NBC News reported Monday afternoon that the British government can "tap into the cables carrying the world's Web traffic at will and spy on what people are doing on some of the world's most popular social-media sites, including YouTube, all without the knowledge or consent of the companies."
Documents provided by Edward Snowden purport to show British intelligence officials presenting a pilot program to NSA agents in 2012 in which they could monitor YouTube in real time and collect data from Facebook and Twitter. Called "Squeaky Dolphin," the documents show "broad real-time monitoring of online activity" that includes videos watched, blog visits and favorited URLs.
Experts told NBC News the documents show the British had to have been either physically able to tap the cables carrying the world's web traffic or able to use a third party to gain physical access to the massive stream of data, and would be able to extract some key data about specific users as well.
Representatives of Facebook and Google, which owns YouTube, said they hadn't given the British government permission to access data and were unaware the collection had occurred. A source close to Google who asked not to be identified when discussing company policy said the company was "shocked" to learn the U.K. could have been "grabbing" its data.
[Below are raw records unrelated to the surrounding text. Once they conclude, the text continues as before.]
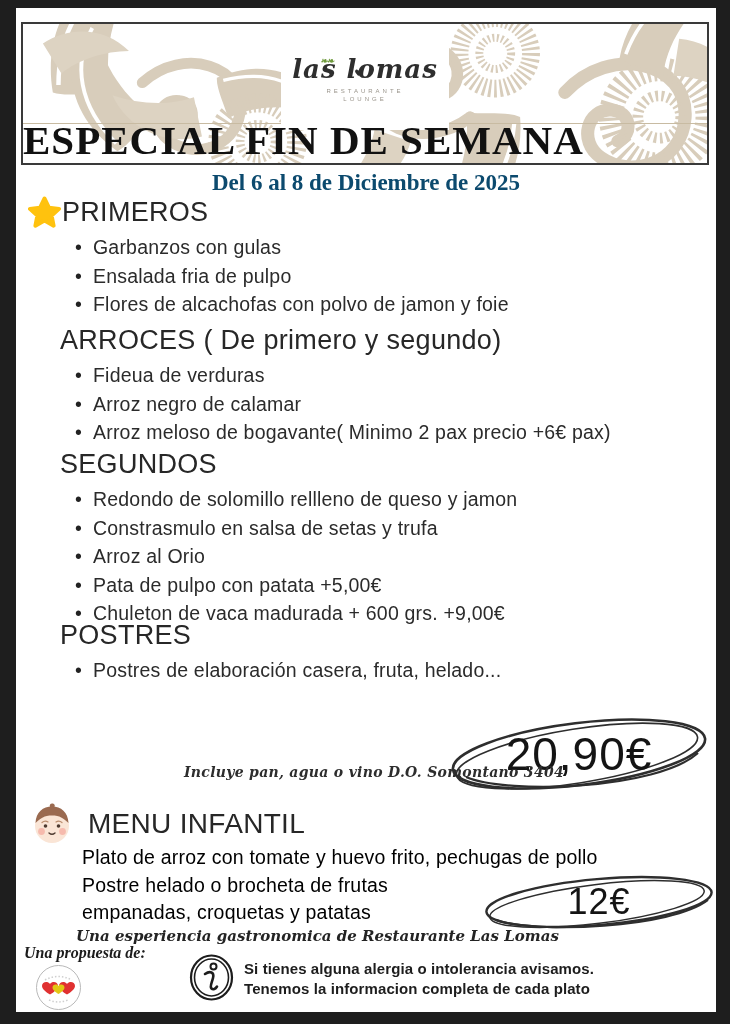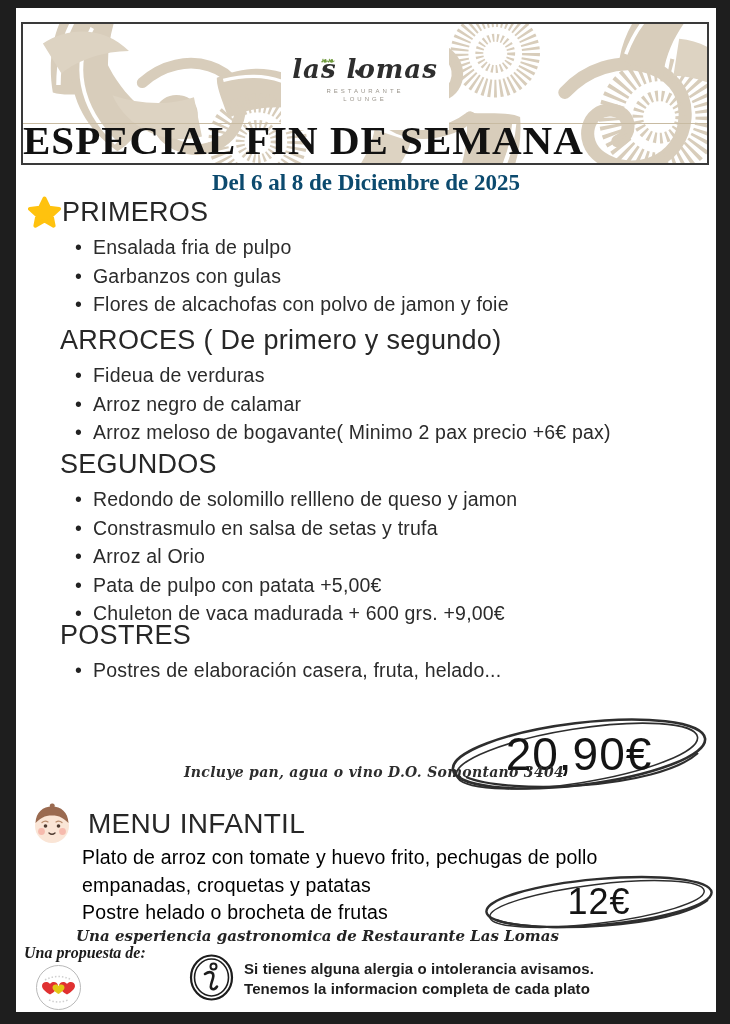--- a/index.html
+++ b/index.html
@@ -173,8 +173,8 @@
       <span class="sec-title">PRIMEROS</span>
     </div>
     <ul class="items">
+      <li>Garbanzos con gulas</li>
       <li>Ensalada fria de pulpo</li>
-      <li>Garbanzos con gulas</li>
       <li>Flores de alcachofas con polvo de jamon y foie</li>
     </ul>
   </div>

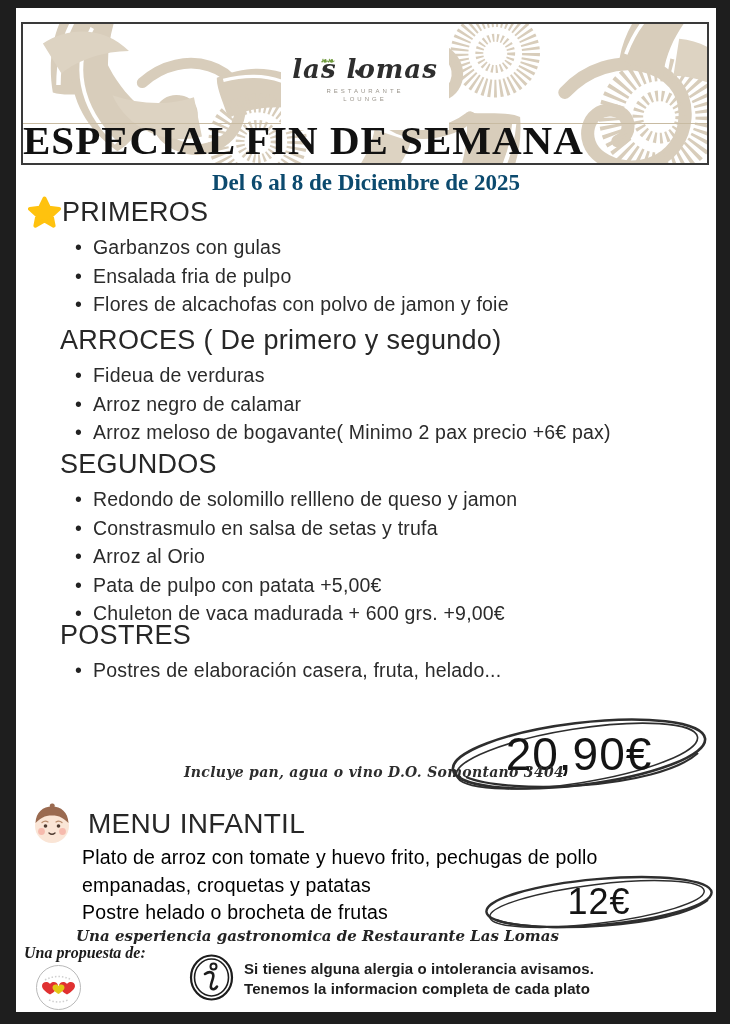--- a/index.html
+++ b/index.html
@@ -244,8 +244,8 @@
   </div>
   <div class="kids-lines">
     <div>Plato de arroz con tomate y huevo frito, pechugas de pollo</div>
+    <div>Postre helado o brocheta de frutas</div>
     <div>empanadas, croquetas y patatas</div>
-    <div>Postre helado o brocheta de frutas</div>
   </div>
 
   <div class="price-kids">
A top-secret slide-show presentation prepared by Britain's Government Communications Headquarters was published alongside the NBC News story. While several of the slides detail the ins and outs of the program in graphical and numerical terms, other slides are quixotic photographs or illustrations, including one meme-stylized slide explaining "Psychology 101 concepts" through use of a cat and a dog.
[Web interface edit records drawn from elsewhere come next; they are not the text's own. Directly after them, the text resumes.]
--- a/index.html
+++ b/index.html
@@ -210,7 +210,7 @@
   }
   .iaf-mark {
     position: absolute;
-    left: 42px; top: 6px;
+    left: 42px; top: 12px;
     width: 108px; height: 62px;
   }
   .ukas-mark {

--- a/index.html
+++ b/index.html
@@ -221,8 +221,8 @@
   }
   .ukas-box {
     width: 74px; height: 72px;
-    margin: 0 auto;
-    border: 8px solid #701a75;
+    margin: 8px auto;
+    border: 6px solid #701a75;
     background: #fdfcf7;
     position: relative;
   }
Another slide contains a photo of a veiled woman of apparent Middle Eastern descent without explanation.
Few observers expect Obama to say much about NSA surveillance—or the agency reforms he enumerated in a major policy speech earlier this month—during Tuesday night's address at the Capitol. Still, the two disclosures Monday indicate a possibly coordinated effort on the part of privacy advocates and members of the media to apply pressure on the White House ahead of the president's speech.
Journalist and Snowden confidant Glenn Greenwald, formerly of The Guardian, is listed on the NBC story's byline.
Earlier Monday, a number of publications reported that the NSA and its British equivalent have attempted to collect personal data from "leaky" smartphone apps, including the popular game Angry Birds. NSA documents leaked by Edward Snowden detail efforts spanning back to 2007 to gather information from the use of several different kinds of apps, including Google Maps and various social networks.
In response, White House press secretary Jay Carney told reporters during his daily press briefing that "terrorists, proliferators, other bad actors, use the same communications tools that others use."